Valeix B, Labrunie P, Marco J, Cherrier F, Cuillière M, Bertrand M, Schmitt R, Sabatier M, Gaspard P, Guermonprez J L

出版信息

Arch Mal Coeur Vaiss. 1985 Mar;78(3):331-8.

PMID:3159367
Abstract

The authors report the complications observed during 1 247 transluminal coronary angioplasties (TCA) performed in 1 187 patients in 17 french centers between 1979 and October 1983. There were 855 primary successes (68.9 p. 100). There were 41 cases of symptomatic dissection (3.3 p. 100) of which 32 underwent aortocoronary bypass surgery with a residual myocardial infarction (MI) in 13 cases (40.6 p. 100). Medical treatment of symptomatic dissection gave very poor results (7 out of 9 MI) and is formally contra-indicated. 67 per- or postoperative occlusions were observed (5.3 p. 100). This is the most serious complication which necessitates an emergency revascularisation procedure (TCA or coronary bypass surgery--CBS--) because MI rapidly follows in patients without a well-developed collateral circulation.
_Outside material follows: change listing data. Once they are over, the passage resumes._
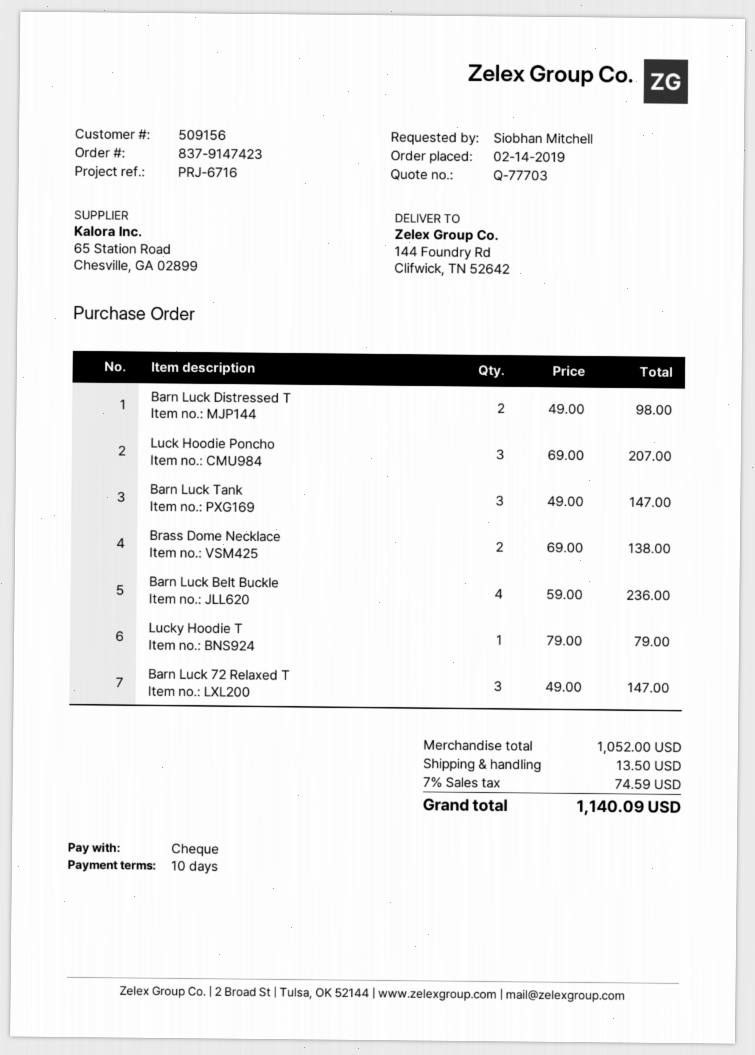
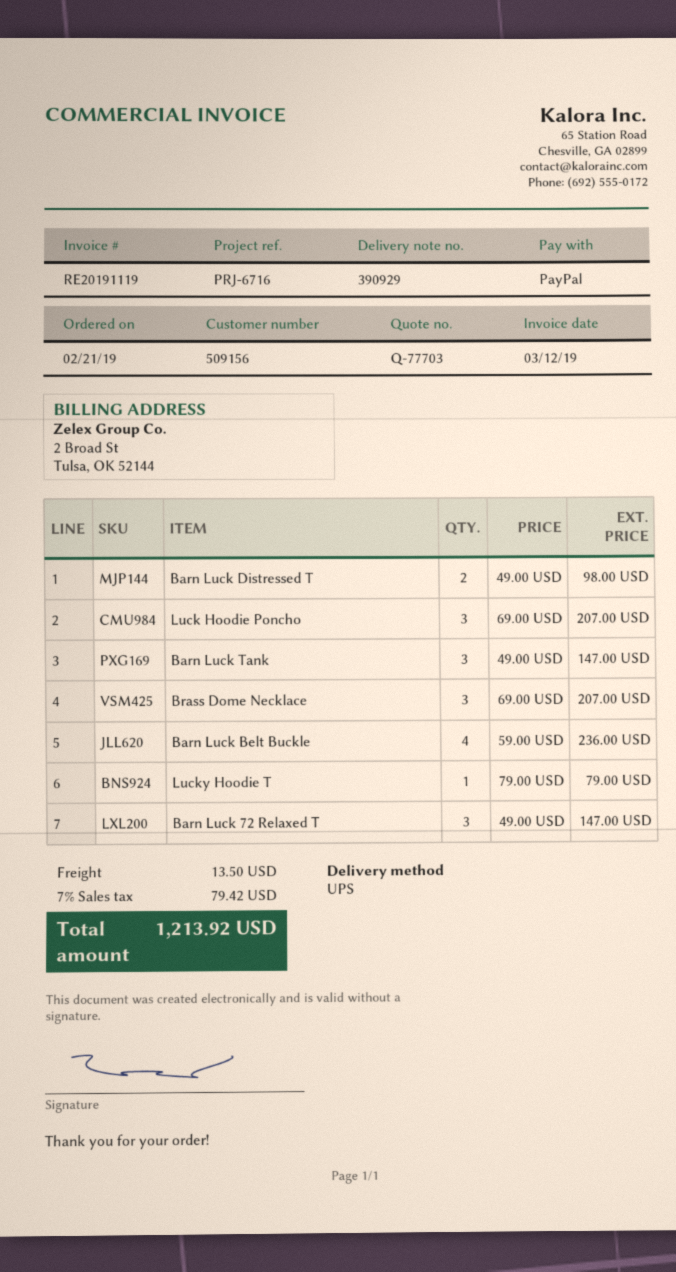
order date: 2019-02-14 -> 2019-02-21
payment method: cheque -> PayPal
Brass Dome Necklace: 2 x 69.00 = 138.00 -> 3 x 69.00 = 207.00
tax: 7% = 74.59 -> 7% = 79.42
total: 1140.09 -> 1213.92

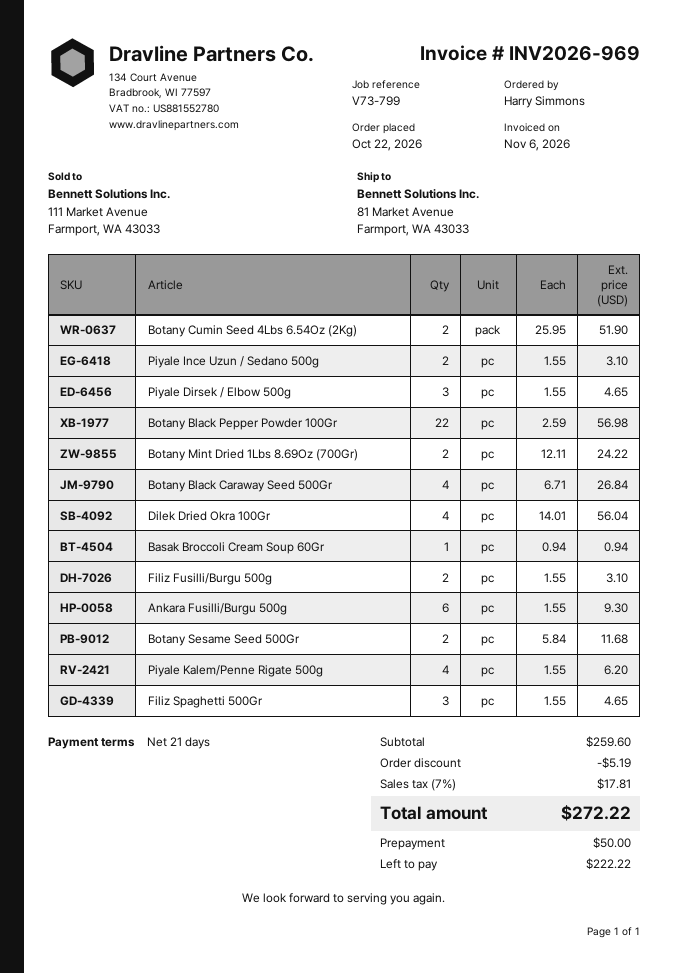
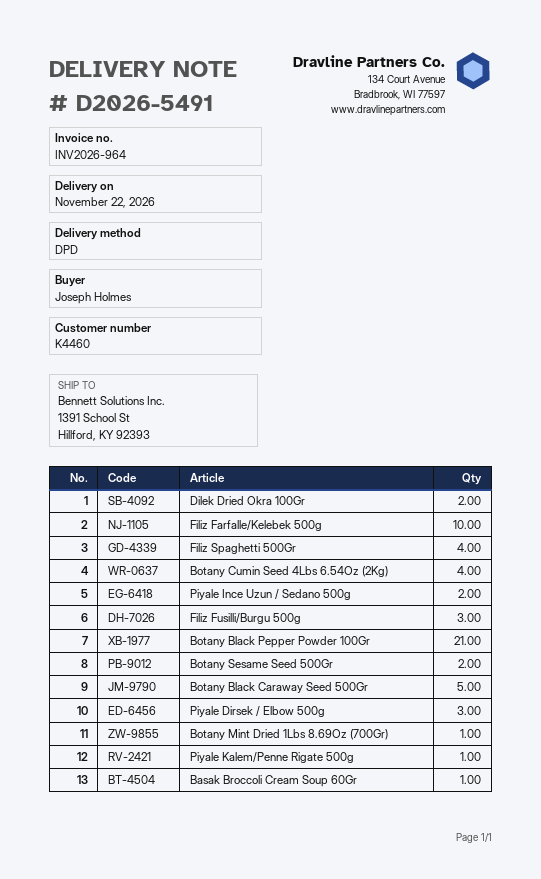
invoice number: INV2026-969 -> INV2026-964
ordered by: Harry Simmons -> Joseph Holmes
ship to: 81 Market Avenue, Farmport, WA 43033 -> 1391 School St, Hillford, KY 92393
Botany Cumin Seed 4Lbs 6.54Oz (2Kg): 2 -> 4
Botany Black Pepper Powder 100Gr: 22 -> 21
Botany Mint Dried 1Lbs 8.69Oz (700Gr): 2 -> 1
Botany Black Caraway Seed 500Gr: 4 -> 5
Dilek Dried Okra 100Gr: 4 -> 2
Filiz Fusilli/Burgu 500g: 2 -> 3
Ankara Fusilli/Burgu 500g: 6 -> none
Piyale Kalem/Penne Rigate 500g: 4 -> 1
Filiz Spaghetti 500Gr: 3 -> 4
Filiz Farfalle/Kelebek 500g: none -> 10

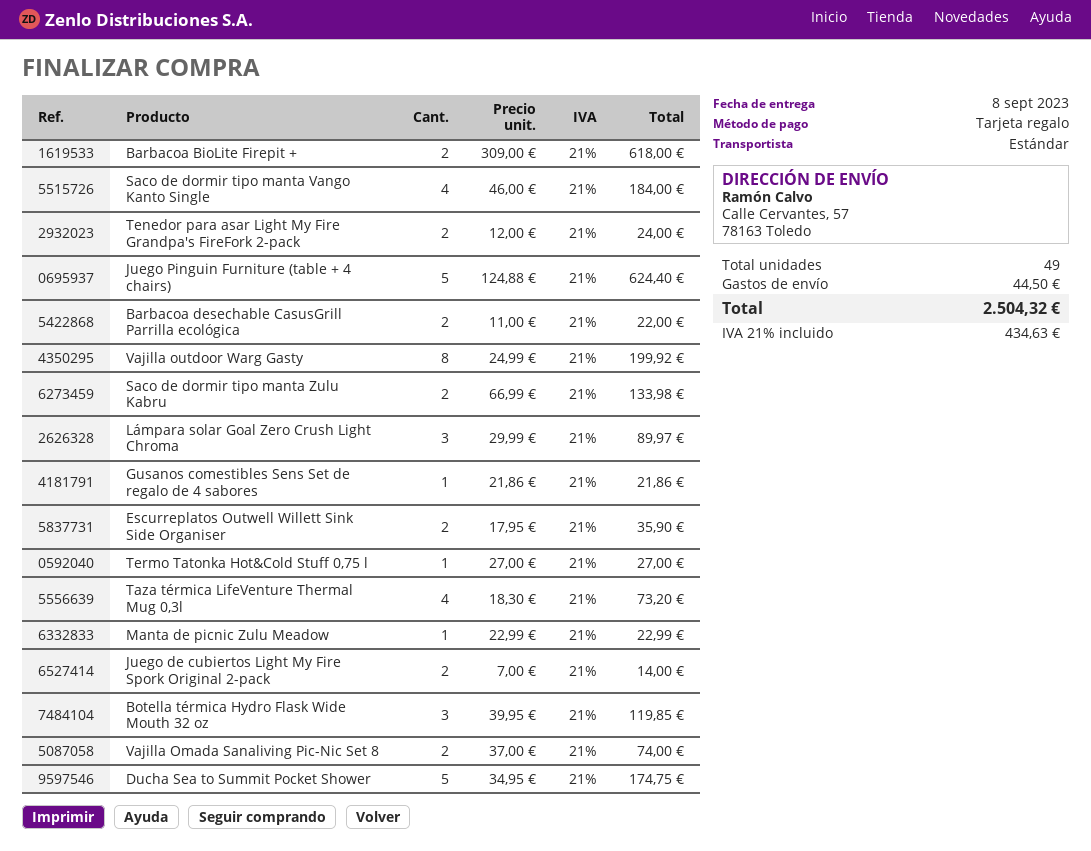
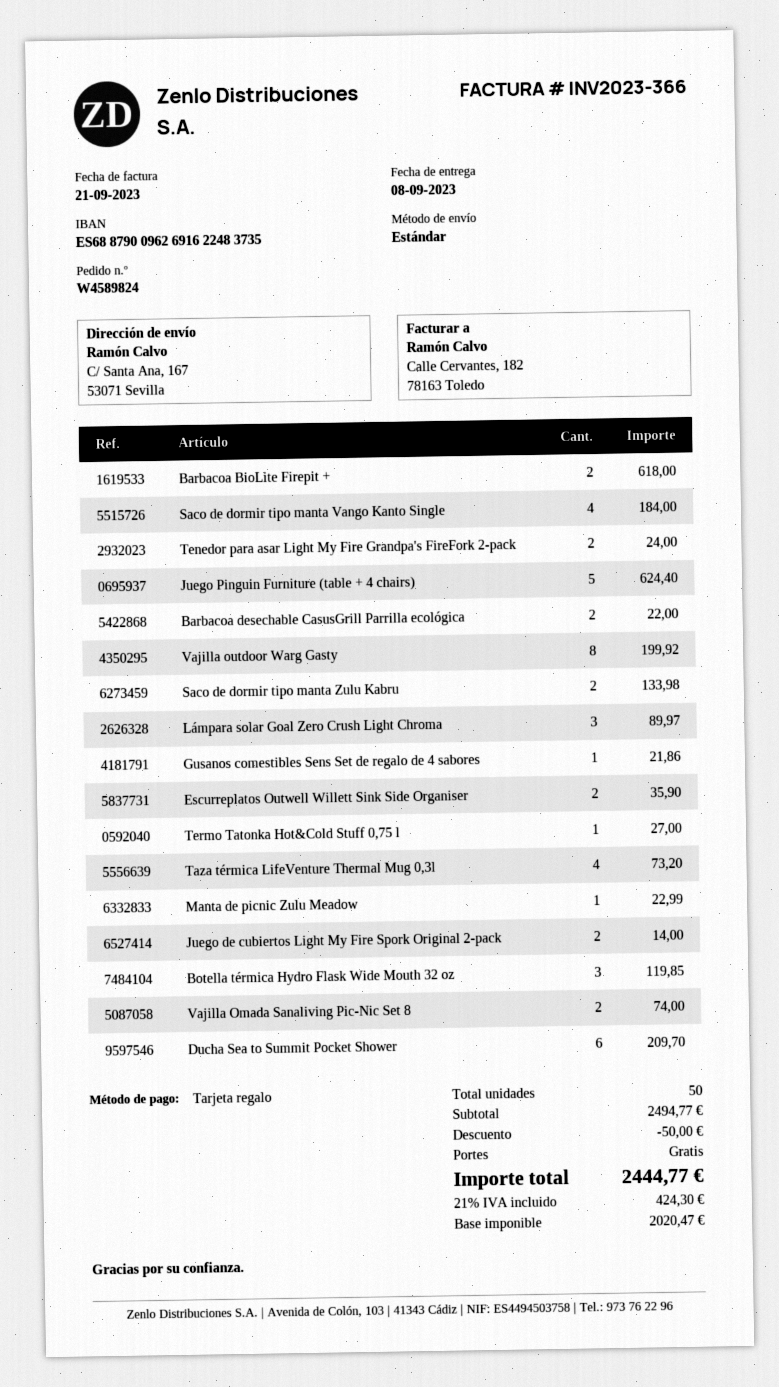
ship to: Calle Cervantes, 57, 78163 Toledo -> C/ Santa Ana, 167, 53071 Sevilla
Ducha Sea to Summit Pocket Shower: 5 for 174.75 -> 6 for 209.70
total quantity: 49 -> 50
discount: none -> 50.00
shipping: 44.50 -> 0.00
tax: 21% = 434.63 -> 21% = 424.30
total: 2504.32 -> 2444.77

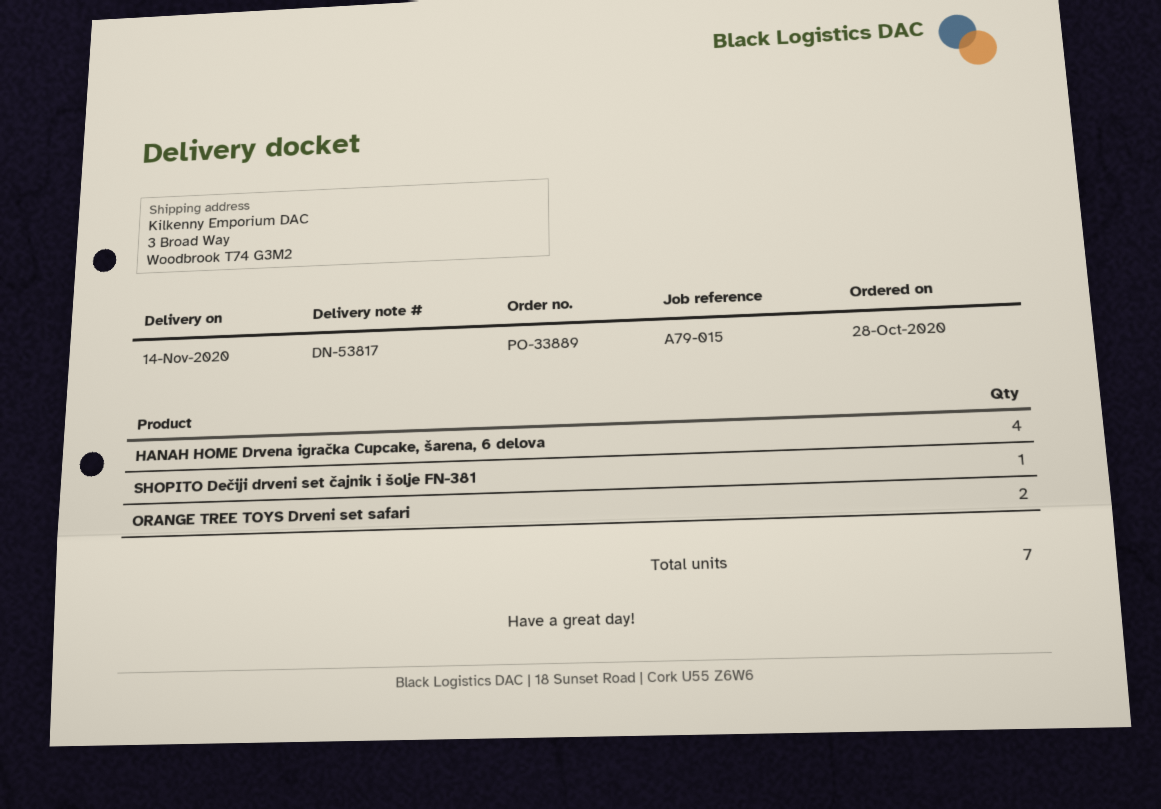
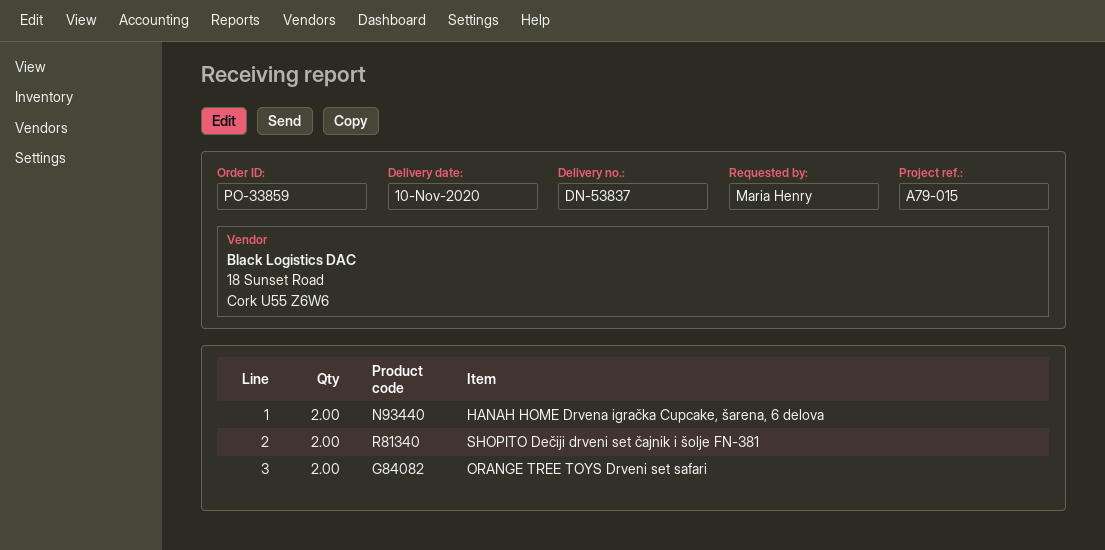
order number: PO-33889 -> PO-33859
delivery note number: DN-53817 -> DN-53837
delivery date: 2020-11-14 -> 2020-11-10
HANAH HOME Drvena igračka Cupcake, šarena, 6 delova: 4 -> 2
SHOPITO Dečiji drveni set čajnik i šolje FN-381: 1 -> 2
In this series MI occurred in 28 out of 45 patients--62 p. 100--despite CBS. This underlines the value of an immediate repeat TCA which, when successful, results in a much faster revascularisation. Seventy-three MI (5.8 p. 100) were observed in the first 24 hours: 50 p. 100 were secondary to an angiographically documented coronary occlusion. The other two causes were coronary dissection and spasm. Emergency CBS was carried out in 107 cases (8.9 p. 100) mainly for coronary occlusion or symptomatic dissection. The mortality was 11 out of 1 187 patients (0.93 p. 100). Death occurred in the catheter laboratory in 3 cases, during the first 24 hours in the operating theatre in 1 case, and after the first 24 hours but before hospital discharge in 7 patients.(ABSTRACT TRUNCATED AT 250 WORDS)

摘要

作者报告了1979年至1983年10月期间在法国17个中心对1187例患者进行的1247例经皮腔内冠状动脉成形术(TCA)中观察到的并发症。其中855例初次手术成功(占68.9%)。有41例出现有症状的夹层(占3.3%),其中32例行主动脉冠状动脉搭桥手术,13例(占40.6%)残留心肌梗死(MI)。有症状夹层的药物治疗效果很差(9例中有7例发生MI),且明确为禁忌。观察到67例术中或术后闭塞(占5.3%)。这是最严重的并发症,对于没有完善侧支循环的患者,MI会迅速发生,因此需要紧急血运重建手术(TCA或冠状动脉搭桥手术——CBS)。在本系列中,45例患者中有28例(占62%)尽管接受了CBS仍发生MI。这凸显了立即重复TCA的价值,成功的话能更快实现血运重建。在最初24小时内观察到73例MI(占5.8%):其中50%继发于血管造影记录的冠状动脉闭塞。另外两个原因是冠状动脉夹层和痉挛。107例(占8.9%)主要因冠状动脉闭塞或有症状夹层而进行了紧急CBS。1187例患者中有11例死亡(占0.93%)。3例在导管室死亡,1例在术后24小时内在手术室死亡,7例在术后24小时后但出院前死亡。(摘要截取自250字)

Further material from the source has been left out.